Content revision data
Segment Open
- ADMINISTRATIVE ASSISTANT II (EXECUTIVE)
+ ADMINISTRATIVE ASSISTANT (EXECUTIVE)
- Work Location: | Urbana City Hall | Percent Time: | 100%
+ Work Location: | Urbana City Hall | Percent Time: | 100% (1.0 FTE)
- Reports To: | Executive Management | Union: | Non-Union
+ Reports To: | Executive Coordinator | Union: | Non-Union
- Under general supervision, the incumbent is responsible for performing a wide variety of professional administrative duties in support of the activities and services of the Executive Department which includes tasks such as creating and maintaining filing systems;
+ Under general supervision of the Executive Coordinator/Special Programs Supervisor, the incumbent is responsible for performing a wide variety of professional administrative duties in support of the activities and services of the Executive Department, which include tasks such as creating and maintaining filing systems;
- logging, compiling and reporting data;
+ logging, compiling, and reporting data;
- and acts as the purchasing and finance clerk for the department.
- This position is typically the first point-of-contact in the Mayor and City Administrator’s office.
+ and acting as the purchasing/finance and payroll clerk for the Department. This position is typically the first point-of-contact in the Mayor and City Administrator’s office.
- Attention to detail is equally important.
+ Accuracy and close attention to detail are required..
Segment Closed
**What this task involves:** Write out each record exactly, without addition or omission.

**Finished task:**
- ADMINISTRATIVE ASSISTANT II (EXECUTIVE)
+ ADMINISTRATIVE ASSISTANT (EXECUTIVE)
- Work Location: | Urbana City Hall | Percent Time: | 100%
+ Work Location: | Urbana City Hall | Percent Time: | 100% (1.0 FTE)
- Reports To: | Executive Management | Union: | Non-Union
+ Reports To: | Executive Coordinator | Union: | Non-Union
- Under general supervision, the incumbent is responsible for performing a wide variety of professional administrative duties in support of the activities and services of the Executive Department which includes tasks such as creating and maintaining filing systems;
+ Under general supervision of the Executive Coordinator/Special Programs Supervisor, the incumbent is responsible for performing a wide variety of professional administrative duties in support of the activities and services of the Executive Department, which include tasks such as creating and maintaining filing systems;
- logging, compiling and reporting data;
+ logging, compiling, and reporting data;
- and acts as the purchasing and finance clerk for the department.
- This position is typically the first point-of-contact in the Mayor and City Administrator’s office.
+ and acting as the purchasing/finance and payroll clerk for the Department. This position is typically the first point-of-contact in the Mayor and City Administrator’s office.
- Attention to detail is equally important.
+ Accuracy and close attention to detail are required..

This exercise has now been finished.